Все файлы Excell имеют одинаковую структуру.Каждый из файлов .csv должен иметь имя исходных файлов.
## the original actions successfully performed on a single file
library(readxl)
library("reshape2")
DataSource <- read_excel("File1.xlsx", sheet = "Sheet10")
DataShaped <- melt (подмножество (DataSource [- (1),], select = - c (ng)), id.vars = c ("itemname", "week")) </p>
write.csv2(DataShaped, "C:/Users/Ol/Desktop/Meta/File1.csv")
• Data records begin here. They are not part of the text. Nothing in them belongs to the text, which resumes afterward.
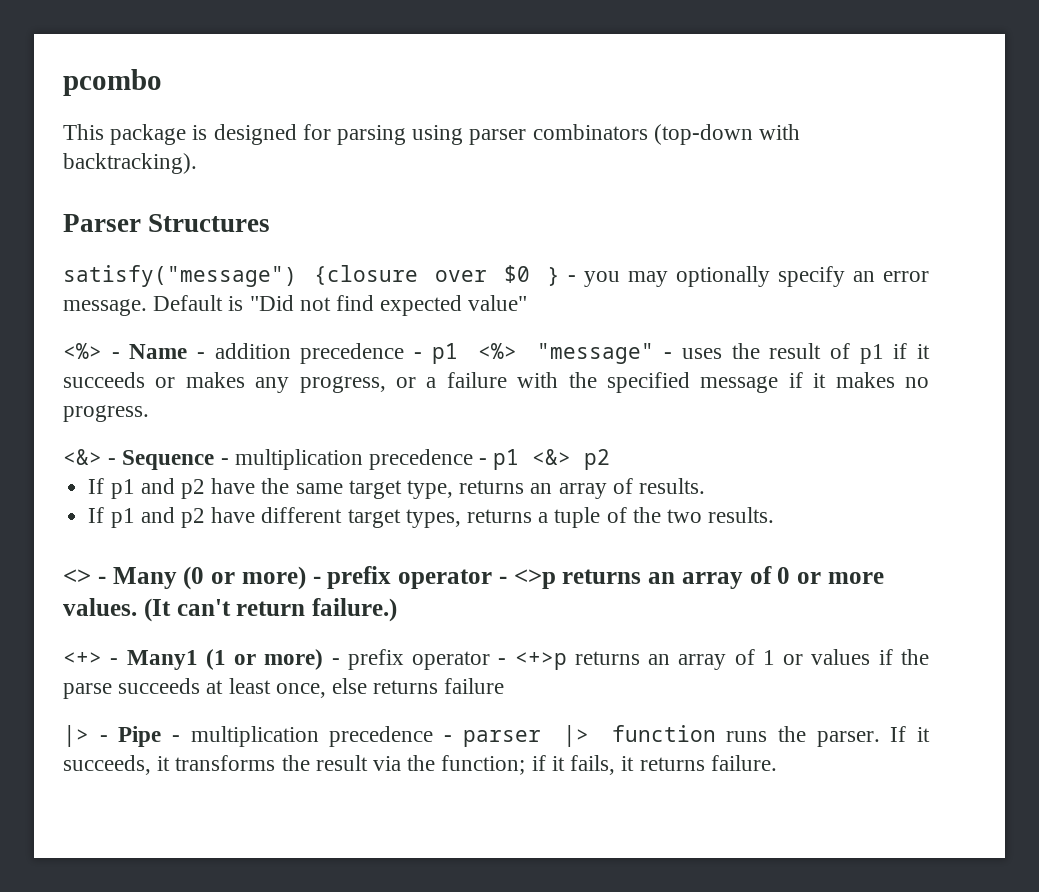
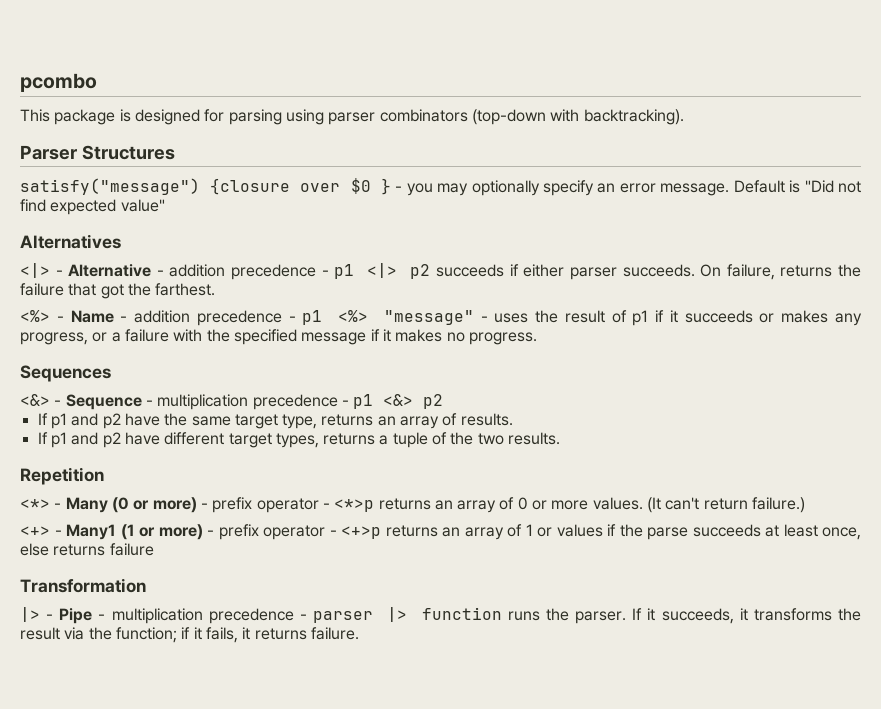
+ Alternatives
+ <|> - Alternative - addition precedence - p1 <|> p2 succeeds if either parser succeeds. On failure, returns the failure that got the farthest.
+ Sequences
- <> - Many (0 or more) - prefix operator - <>p returns an array of 0 or more values.
+ Repetition
+ <*> - Many (0 or more) - prefix operator - <*>p returns an array of 0 or more values.
+ Transformation

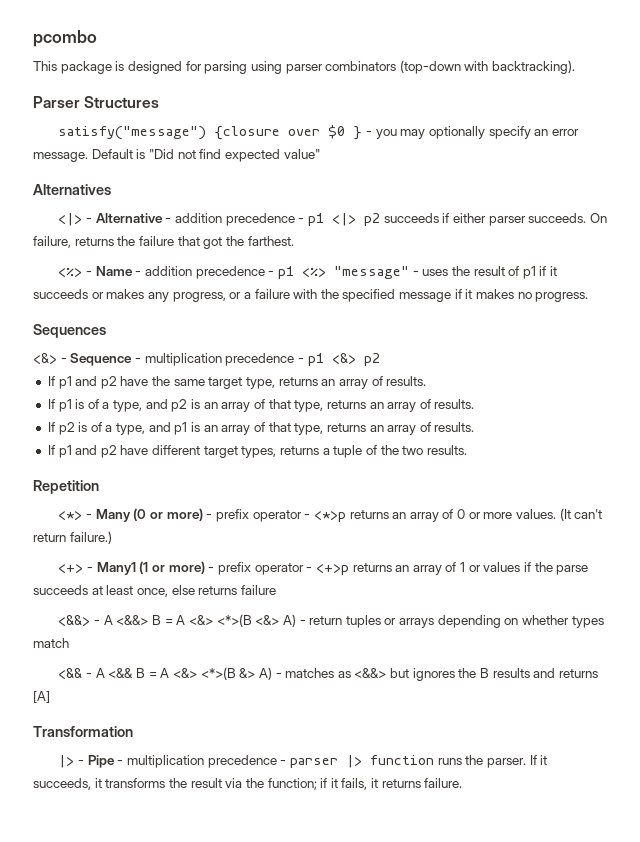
+ If p1 is of a type, and p2 is an array of that type, returns an array of results.
+ If p2 is of a type, and p1 is an array of that type, returns an array of results.
+ <&&> - A <&&> B = A <&> <*>(B <&> A) - return tuples or arrays depending on whether types match
+ <&& - A <&& B = A <&> <*>(B &> A) - matches as <&&> but ignores the B results and returns [A]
## my attempt to apply to the rest of the files in the directory
lapply(Files, function (i){write.csv2((melt(subset(read_excel(i,sheet = "Sheet10")[-(1),], select = - c(ng)), id.vars = c ("itemname","week"))))})
R возвращает результат на консоль, но не создает никаких файлов.Результат напоминает структуру .csv.
Кто-нибудь может объяснить, что я делаю не так?Я новичок в R, буду очень признателен за помощь
Ответ
Благодаря быстрому ответу @Parfait код работает!Так рад.Вот оно:
library(readxl)
library(reshape2)
Files <- list.files(full.names = TRUE)
lapply(Files, function(i) {
write.csv2(
melt(subset(read_excel(i, sheet = "Decomp_Val")[-(1),],
select = -c(ng)),id.vars = c("itemname","week")),
file = paste0(sub(".xlsx", ".csv",i)))
})
Читает файл Excel в каталоге, удаляет первую строку (но заголовки) и столбец с именем «ng», расплавляет данные по меткам «itemname» и «week»,записывает результат в виде .csv в рабочий каталог с указанием имени исходного файла.А потом - промыть и повторить.